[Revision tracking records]
>>>

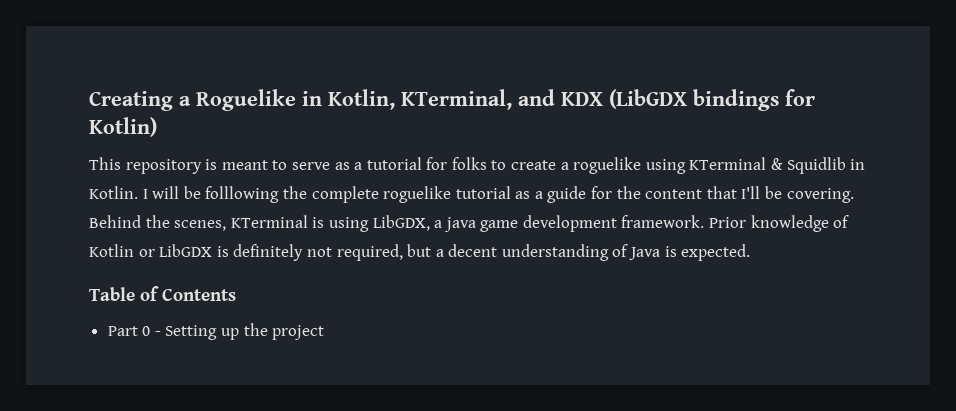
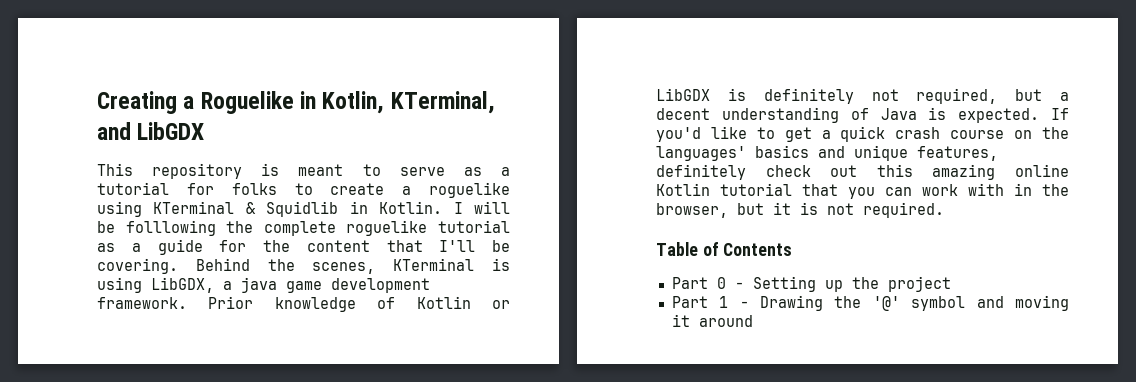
- Creating a Roguelike in Kotlin, KTerminal, and KDX (LibGDX bindings for Kotlin)
+ Creating a Roguelike in Kotlin, KTerminal, and LibGDX
+ If you'd like to get a quick crash course on the languages' basics and unique features, definitely check out this amazing online Kotlin tutorial that you can work with in the browser, but it is not required.
+ Part 1 - Drawing the '@' symbol and moving it around

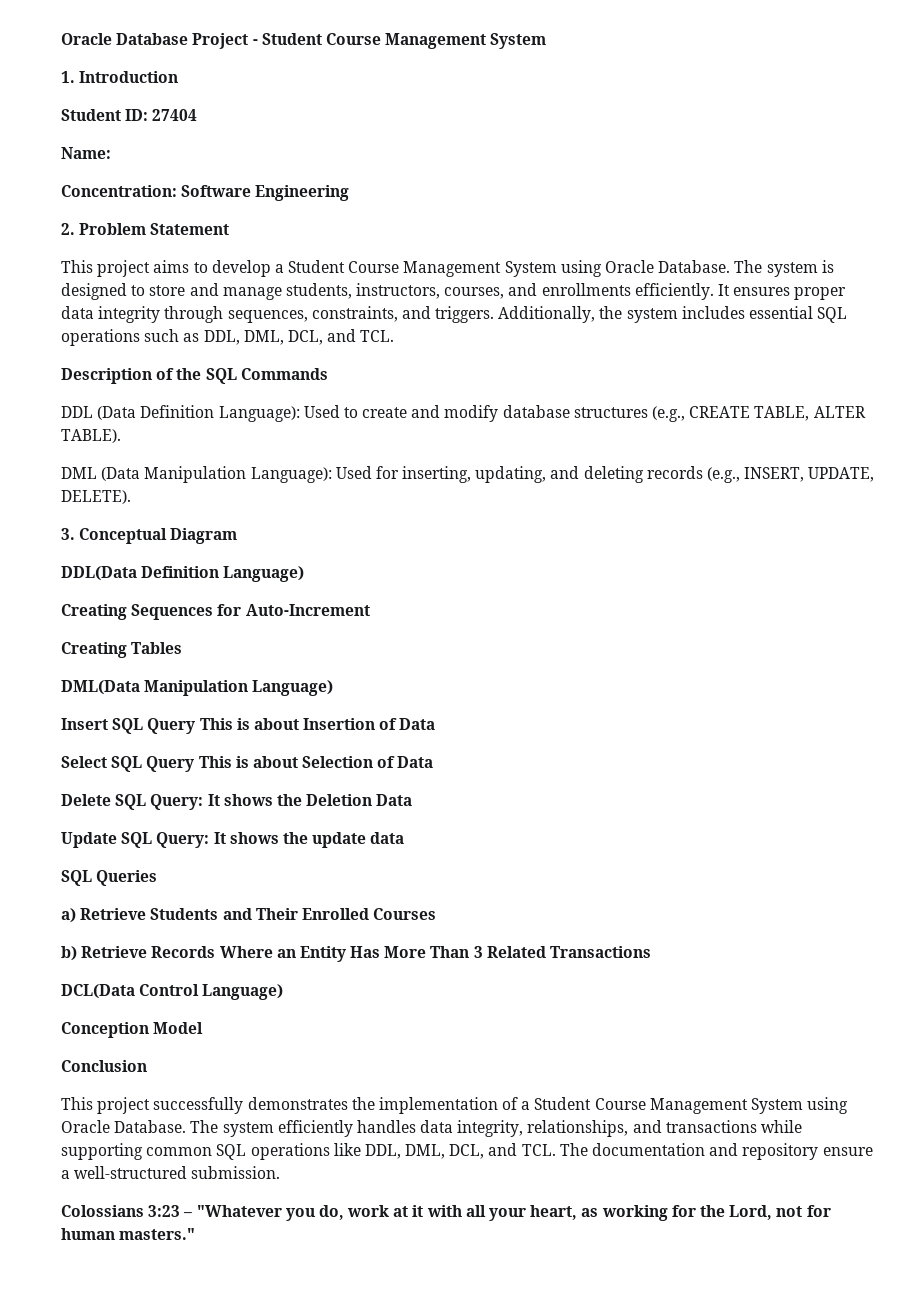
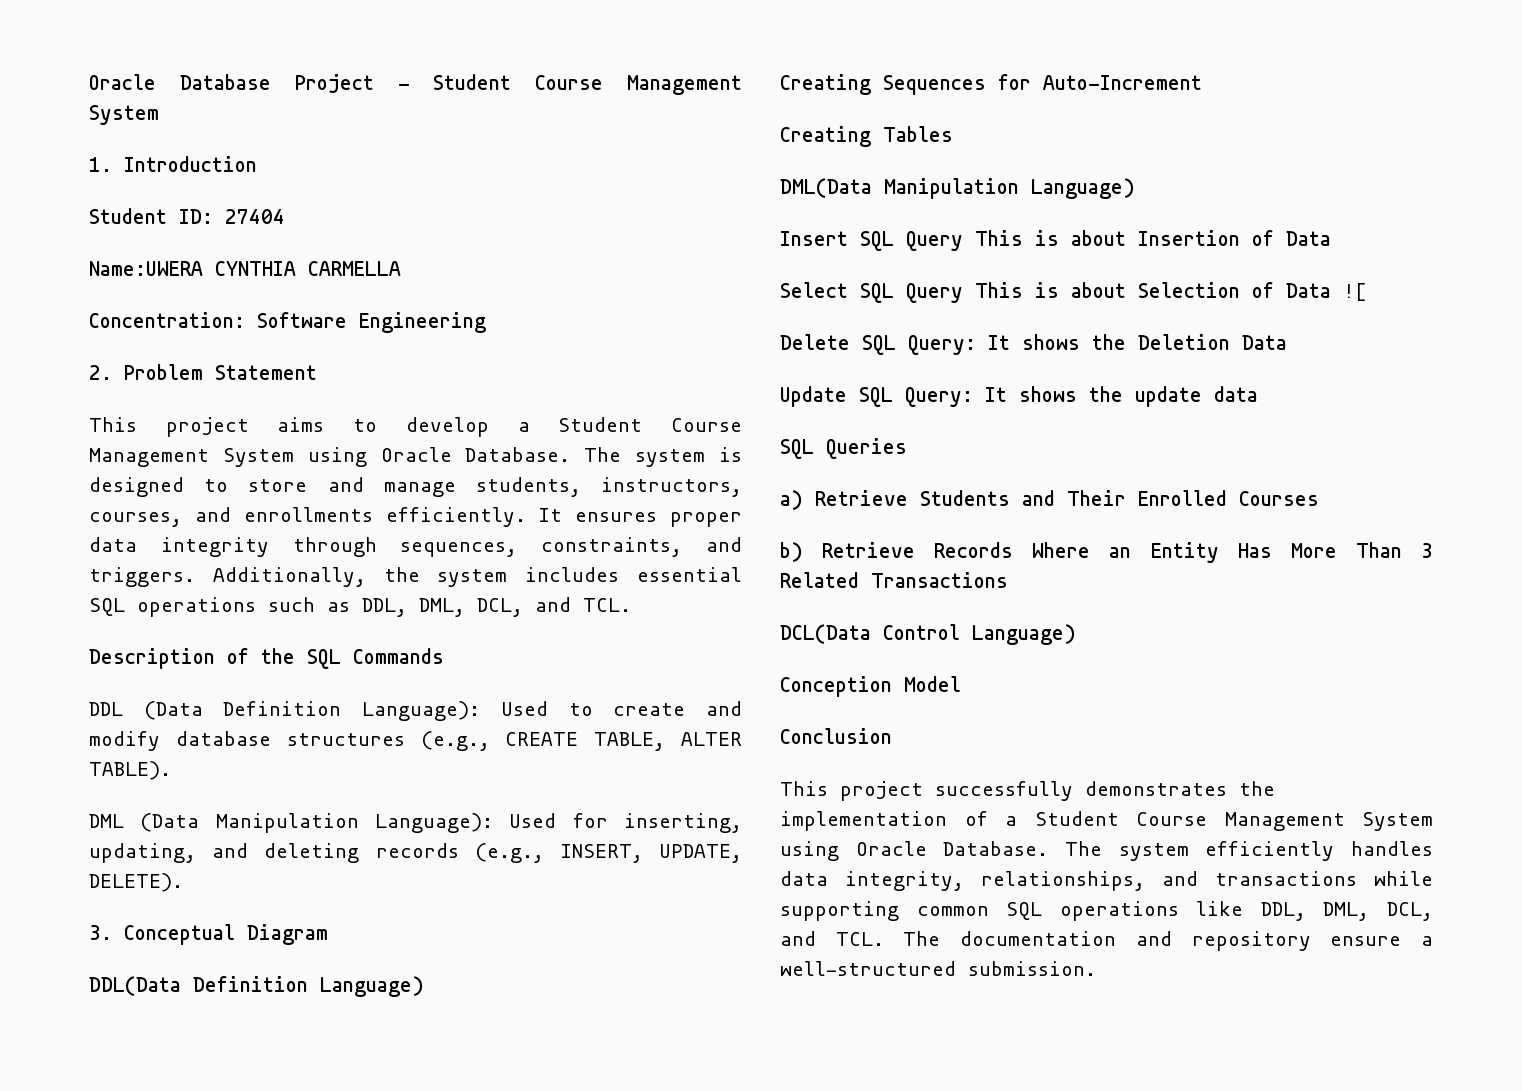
- Name:
+ Name:UWERA CYNTHIA CARMELLA
- Select SQL Query This is about Selection of Data
+ Select SQL Query This is about Selection of Data ![
- Colossians 3:23 – "Whatever you do, work at it with all your heart, as working for the Lord, not for human masters."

<<<

Task to complete:
Beginning with the line that contains "KTerminal, and LibGDX" and ending with the last line of the data, restate each line word for word. Exclude the pictures.

Solution below:
+ Creating a Roguelike in Kotlin, KTerminal, and LibGDX
+ If you'd like to get a quick crash course on the languages' basics and unique features, definitely check out this amazing online Kotlin tutorial that you can work with in the browser, but it is not required.
+ Part 1 - Drawing the '@' symbol and moving it around

- Name:
+ Name:UWERA CYNTHIA CARMELLA
- Select SQL Query This is about Selection of Data
+ Select SQL Query This is about Selection of Data ![
- Colossians 3:23 – "Whatever you do, work at it with all your heart, as working for the Lord, not for human masters."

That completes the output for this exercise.